YOUR OBJECTIVE: After finding "html: none ->" in the material below, output its line and every line after it through the last, exactly, but not the pictures.

----

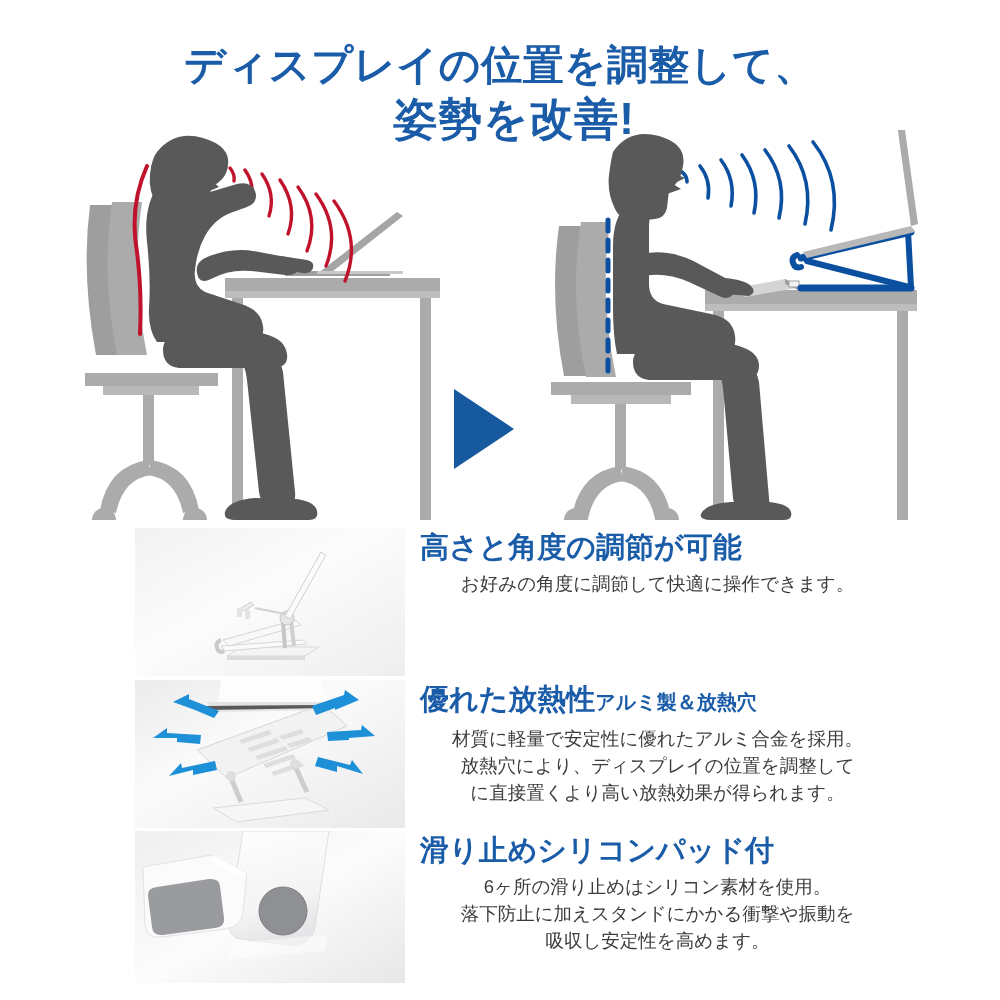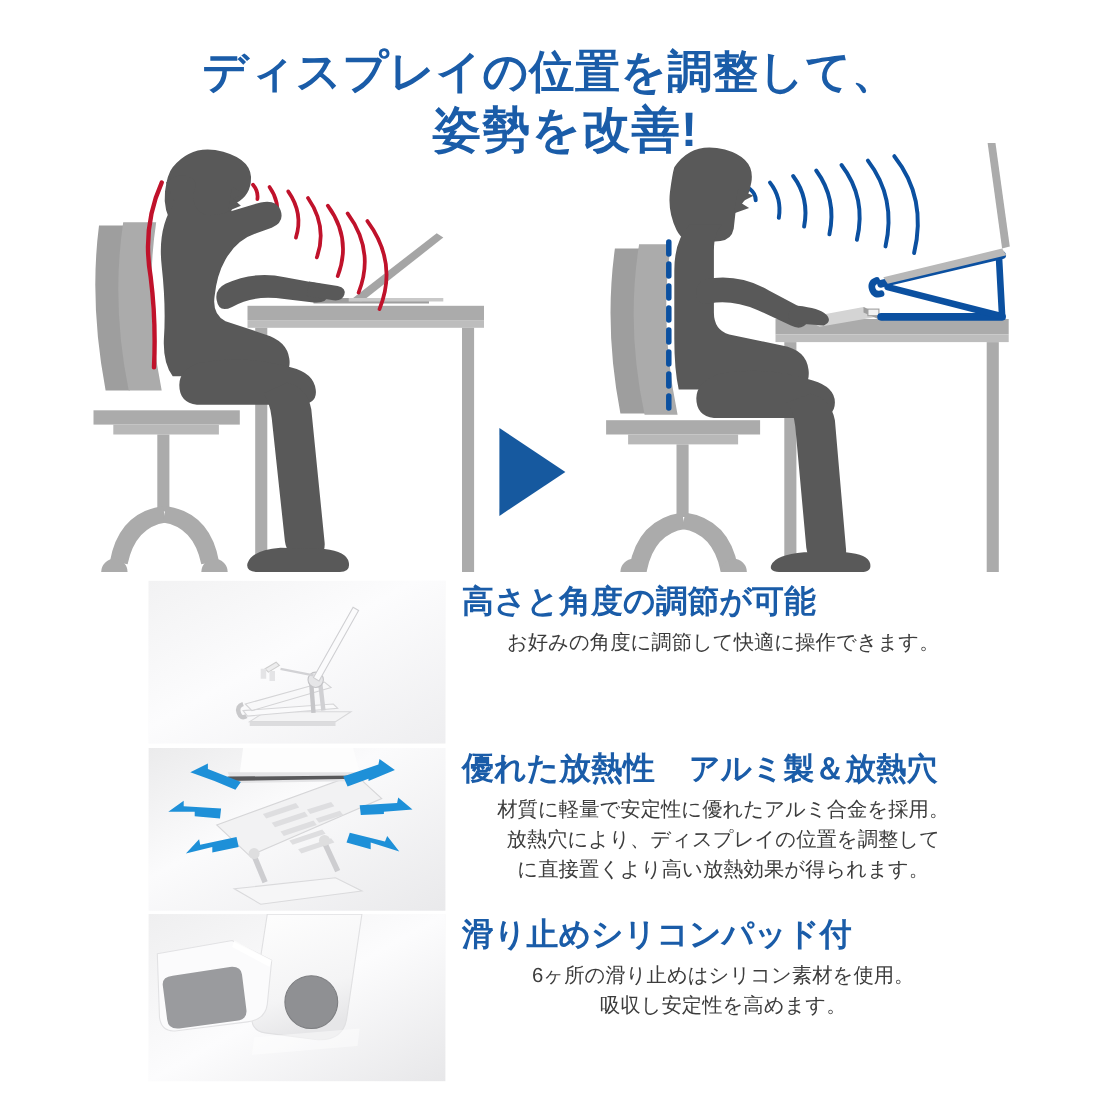"アルミ製＆放熱穴" .fhead .sub { font-size: 28px -> 20px; margin-left: 31px -> none }
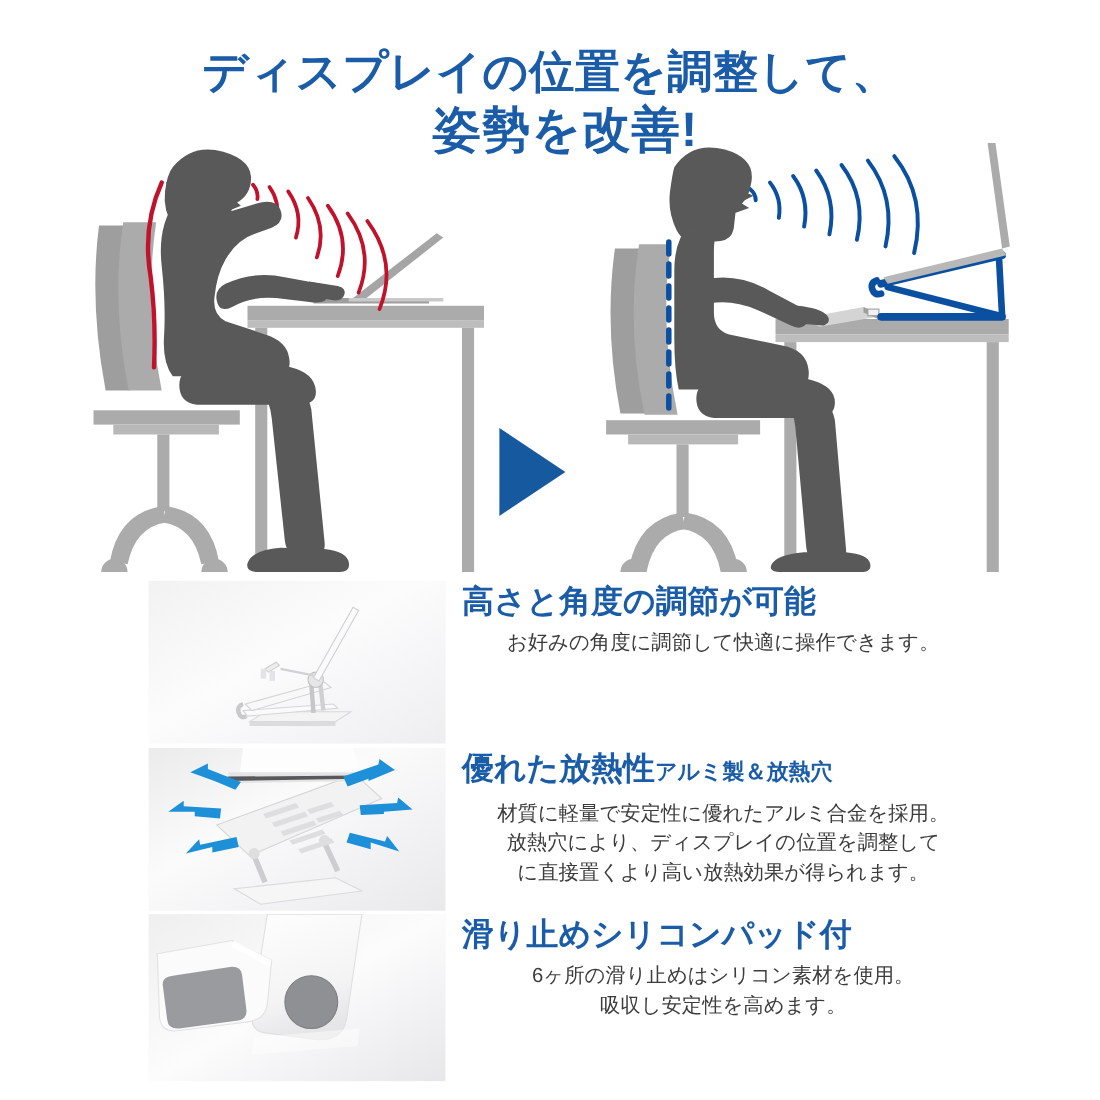"落下防止に加えスタンドにかかる衝撃や振動を" div.fbody { html: none -> <div>落下防止に加えスタンドにかかる衝撃や振動を</div> }
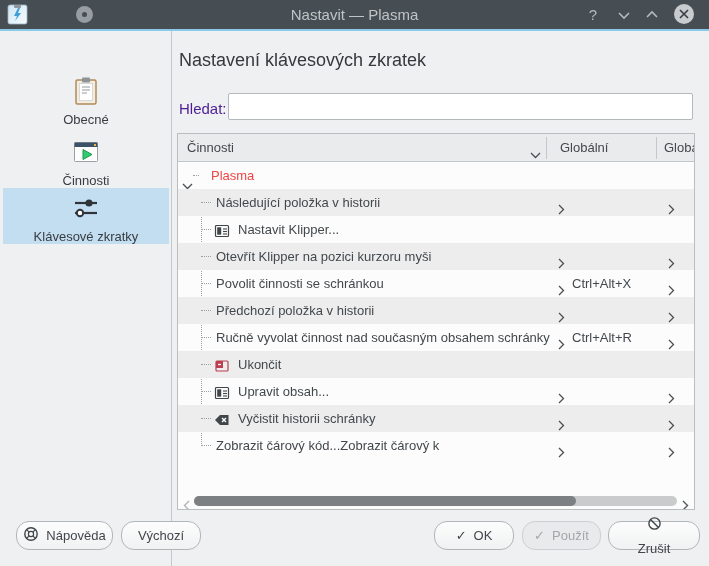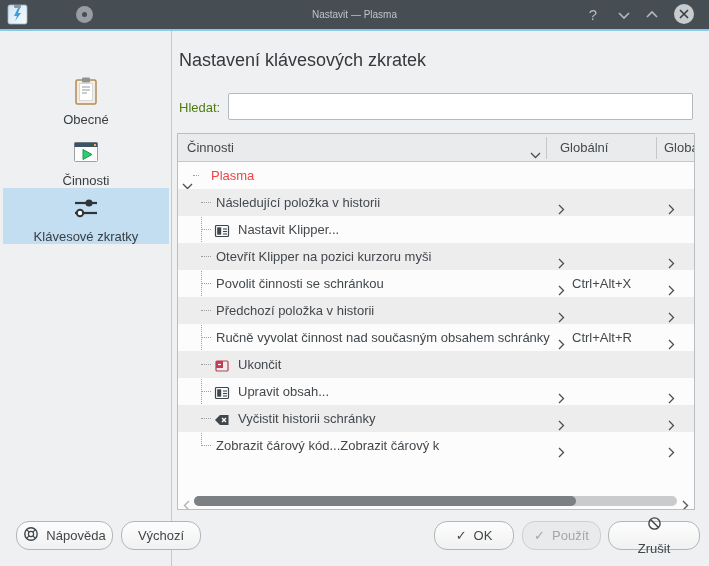"Nastavit — Plasma" .tb-title { font-size: 10px -> 15px }
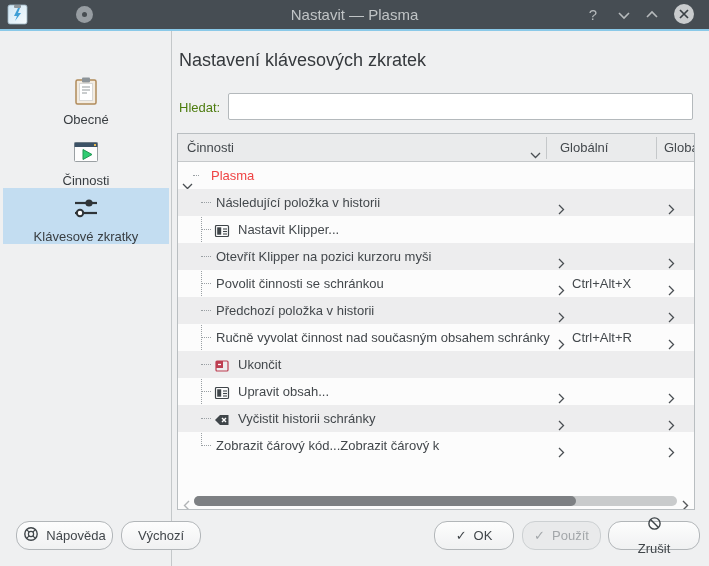"Hledat:" .search-label { color: #4d7c0f -> #4c1d95; font-size: 13px -> 15px }
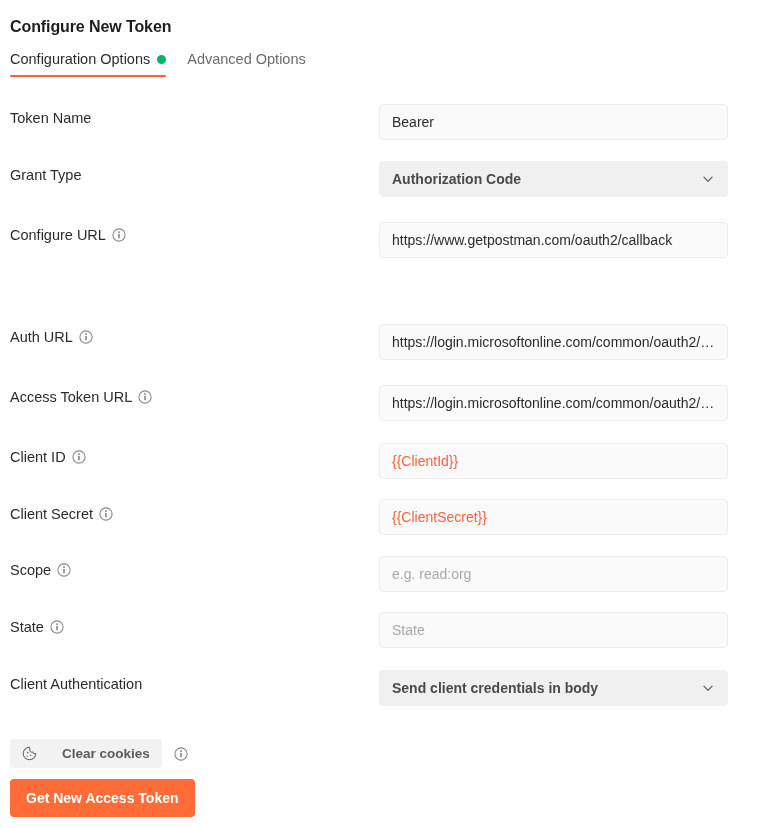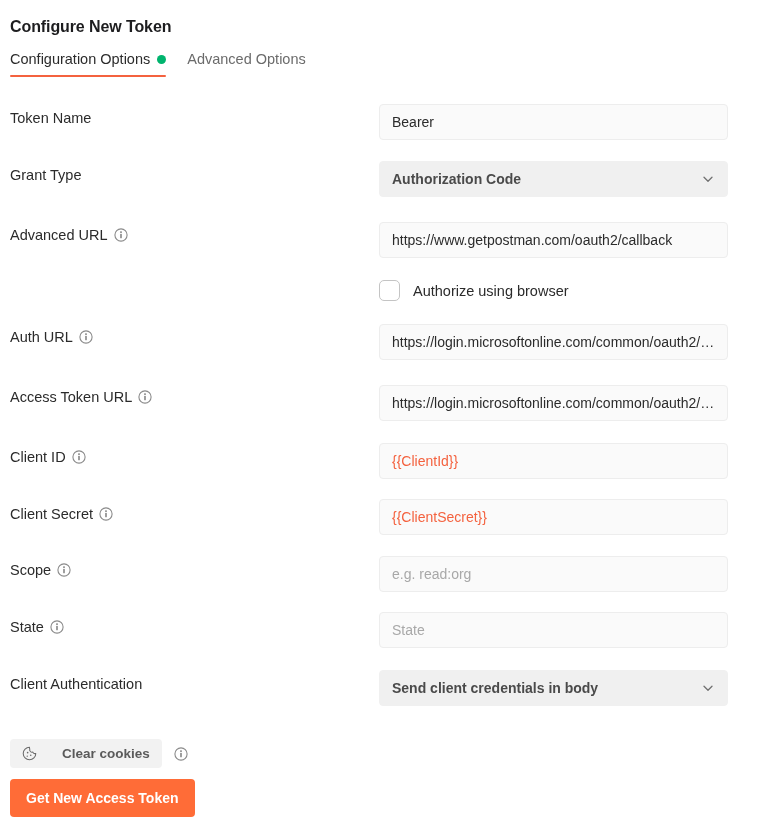"Advanced URL" span { text: Advanced -> Configure }
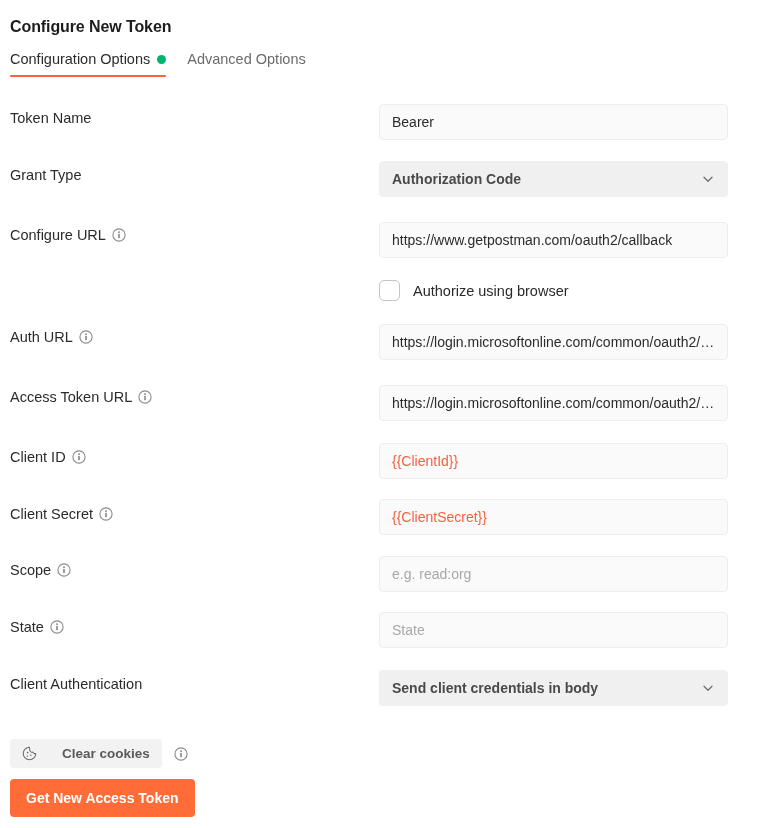"Authorize using browser" div.checkrow { html: <div> <span></span> <span>Authorize using browser</span> </div> -> none }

----

RESULT OF THIS EXERCISE:
"落下防止に加えスタンドにかかる衝撃や振動を" div.fbody { html: none -> <div>落下防止に加えスタンドにかかる衝撃や振動を</div> }
"Nastavit — Plasma" .tb-title { font-size: 10px -> 15px }
"Hledat:" .search-label { color: #4d7c0f -> #4c1d95; font-size: 13px -> 15px }
"Advanced URL" span { text: Advanced -> Configure }
"Authorize using browser" div.checkrow { html: <div> <span></span> <span>Authorize using browser</span> </div> -> none }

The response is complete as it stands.